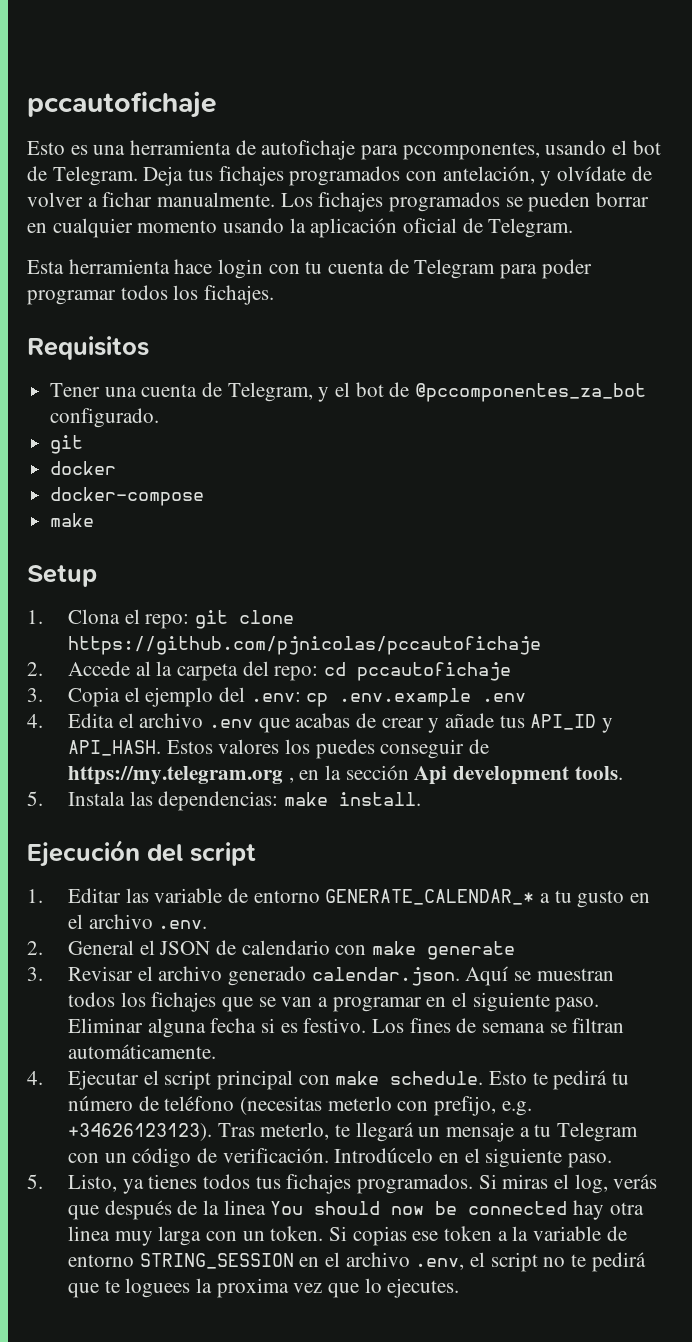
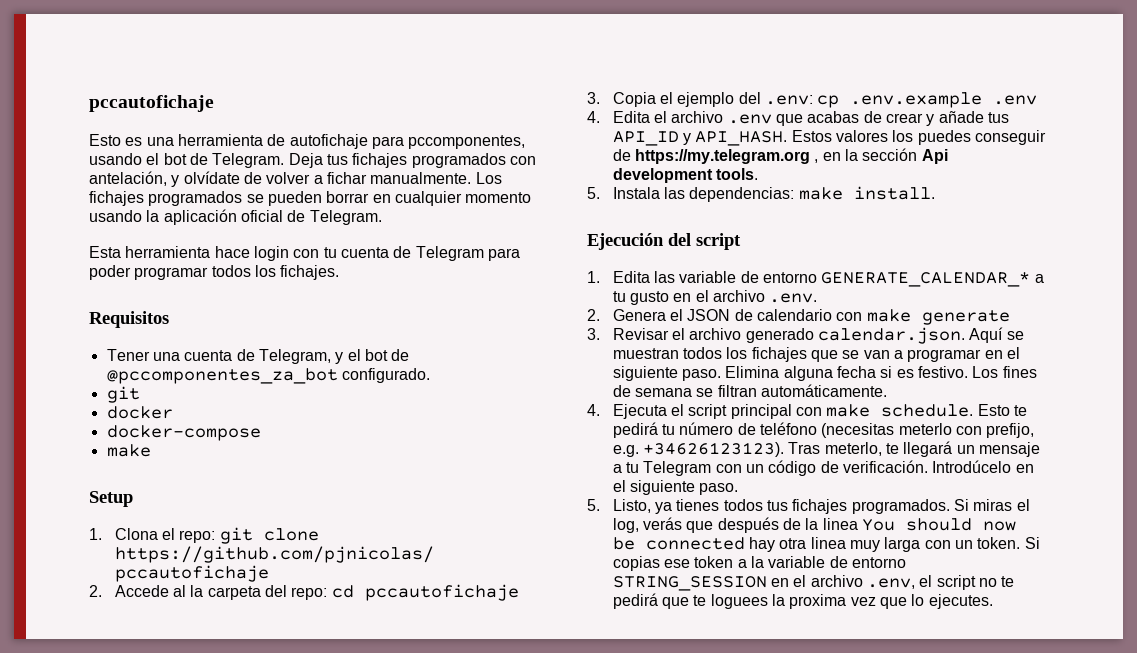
- 1. Editar las variable de entorno GENERATE_CALENDAR_* a tu gusto en el archivo .env.
+ 1. Edita las variable de entorno GENERATE_CALENDAR_* a tu gusto en el archivo .env.
- 2. General el JSON de calendario con make generate
+ 2. Genera el JSON de calendario con make generate
- Eliminar alguna fecha si es festivo.
+ Elimina alguna fecha si es festivo.
- 4. Ejecutar el script principal con make schedule.
+ 4. Ejecuta el script principal con make schedule.

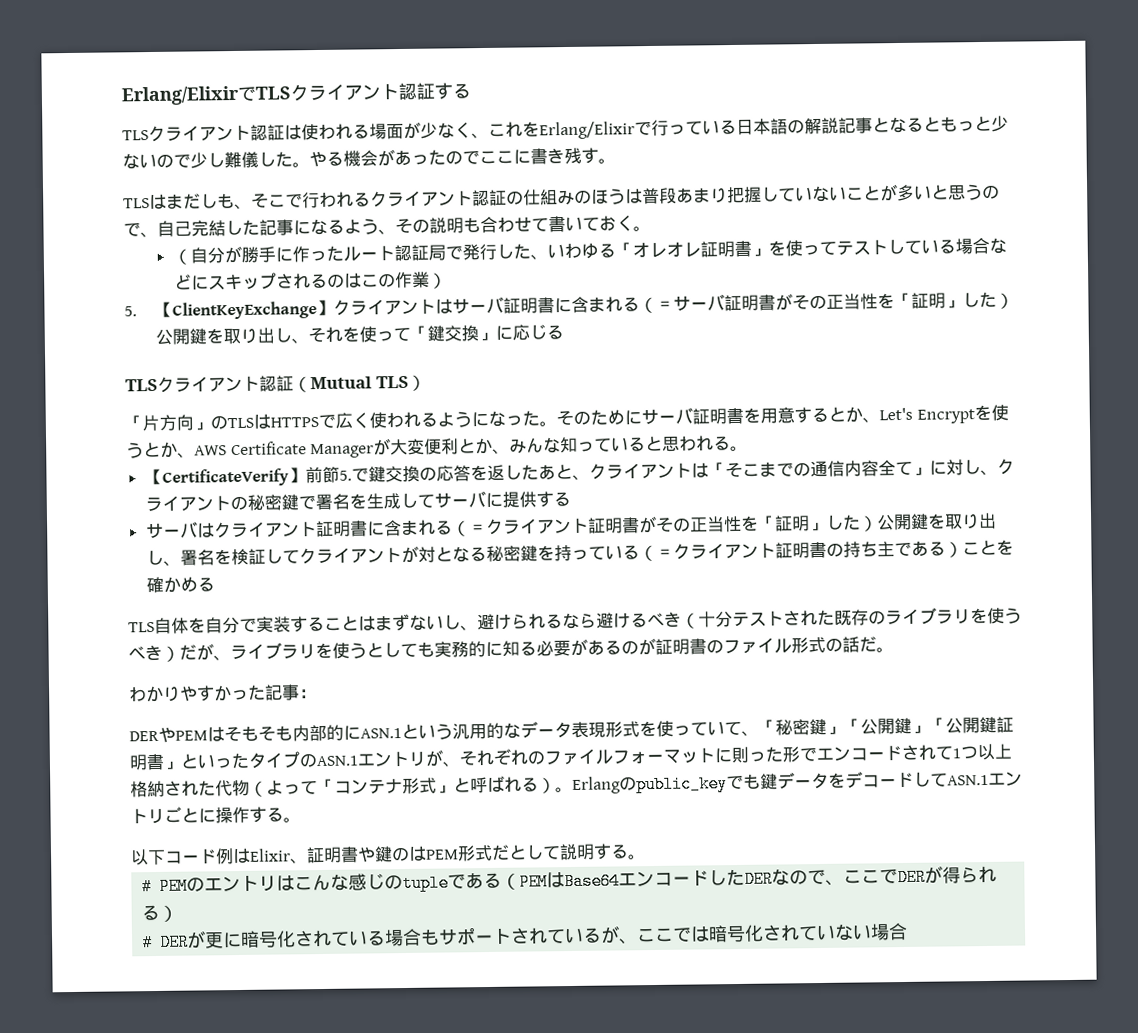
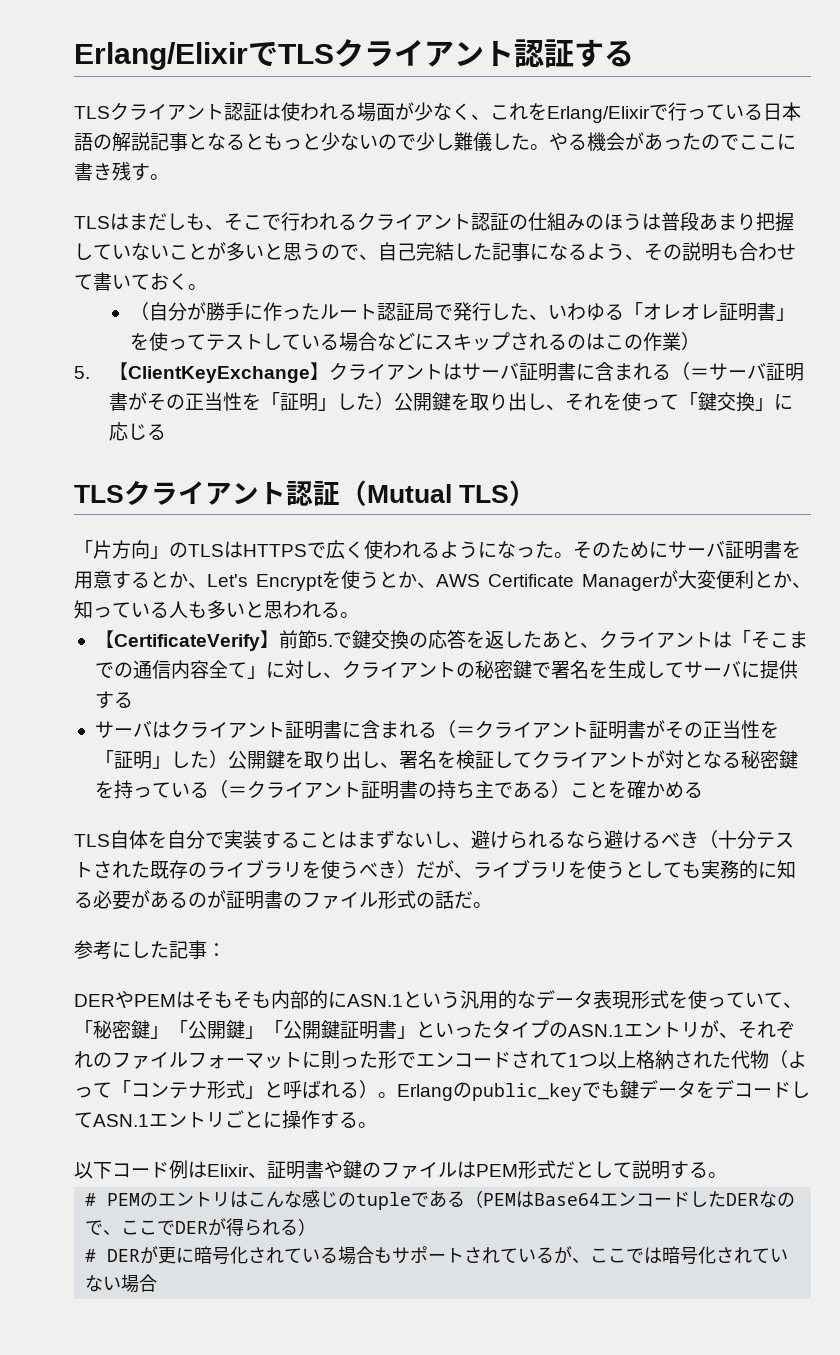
- そのためにサーバ証明書を用意するとか、Let's Encryptを使うとか、AWS Certificate Managerが大変便利とか、みんな知っていると思われる。
+ そのためにサーバ証明書を用意するとか、Let's Encryptを使うとか、AWS Certificate Managerが大変便利とか、知っている人も多いと思われる。
- わかりやすかった記事：
+ 参考にした記事：
- 以下コード例はElixir、証明書や鍵のはPEM形式だとして説明する。
+ 以下コード例はElixir、証明書や鍵のファイルはPEM形式だとして説明する。

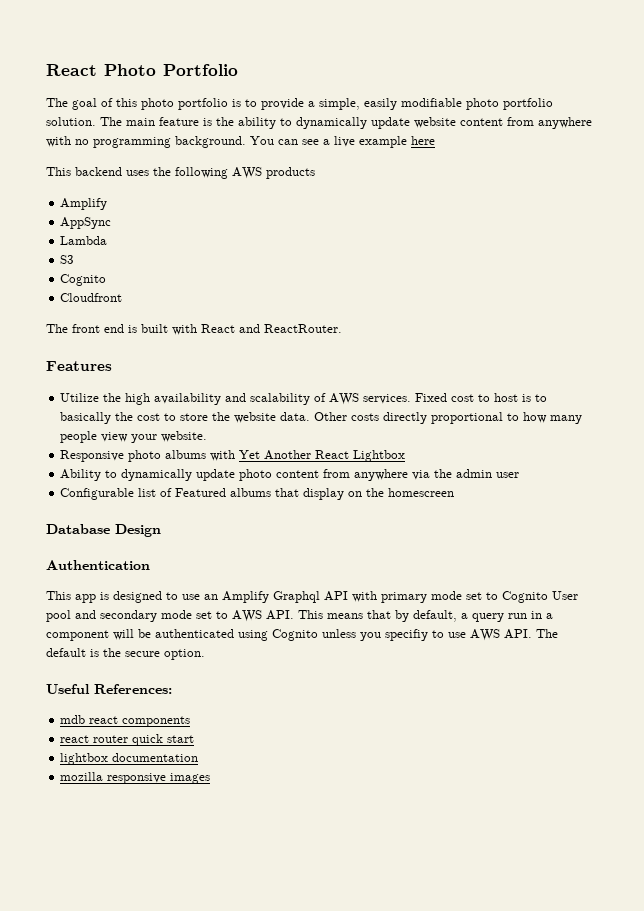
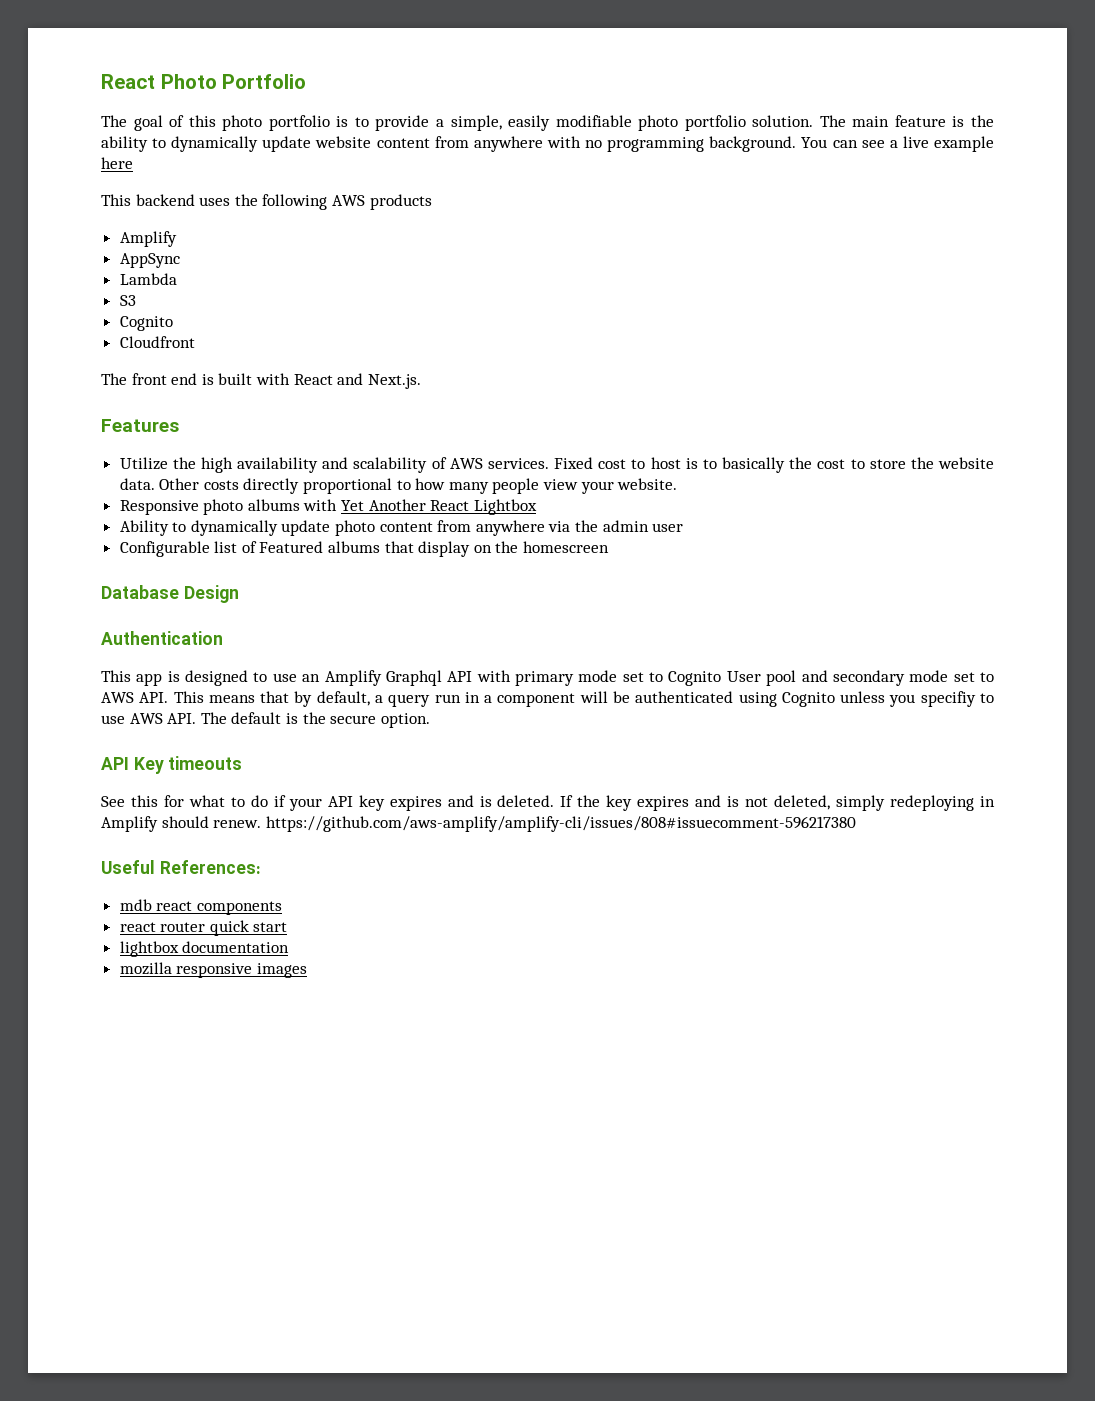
- The front end is built with React and ReactRouter.
+ The front end is built with React and Next.js.
+ API Key timeouts
+ See this for what to do if your API key expires and is deleted. If the key expires and is not deleted, simply redeploying in Amplify should renew. https://github.com/aws-amplify/amplify-cli/issues/808#issuecomment-596217380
----------
Write out all the material verbatim, images excluded.

- 1. Editar las variable de entorno GENERATE_CALENDAR_* a tu gusto en el archivo .env.
+ 1. Edita las variable de entorno GENERATE_CALENDAR_* a tu gusto en el archivo .env.
- 2. General el JSON de calendario con make generate
+ 2. Genera el JSON de calendario con make generate
- Eliminar alguna fecha si es festivo.
+ Elimina alguna fecha si es festivo.
- 4. Ejecutar el script principal con make schedule.
+ 4. Ejecuta el script principal con make schedule.

- そのためにサーバ証明書を用意するとか、Let's Encryptを使うとか、AWS Certificate Managerが大変便利とか、みんな知っていると思われる。
+ そのためにサーバ証明書を用意するとか、Let's Encryptを使うとか、AWS Certificate Managerが大変便利とか、知っている人も多いと思われる。
- わかりやすかった記事：
+ 参考にした記事：
- 以下コード例はElixir、証明書や鍵のはPEM形式だとして説明する。
+ 以下コード例はElixir、証明書や鍵のファイルはPEM形式だとして説明する。

- The front end is built with React and ReactRouter.
+ The front end is built with React and Next.js.
+ API Key timeouts
+ See this for what to do if your API key expires and is deleted. If the key expires and is not deleted, simply redeploying in Amplify should renew. https://github.com/aws-amplify/amplify-cli/issues/808#issuecomment-596217380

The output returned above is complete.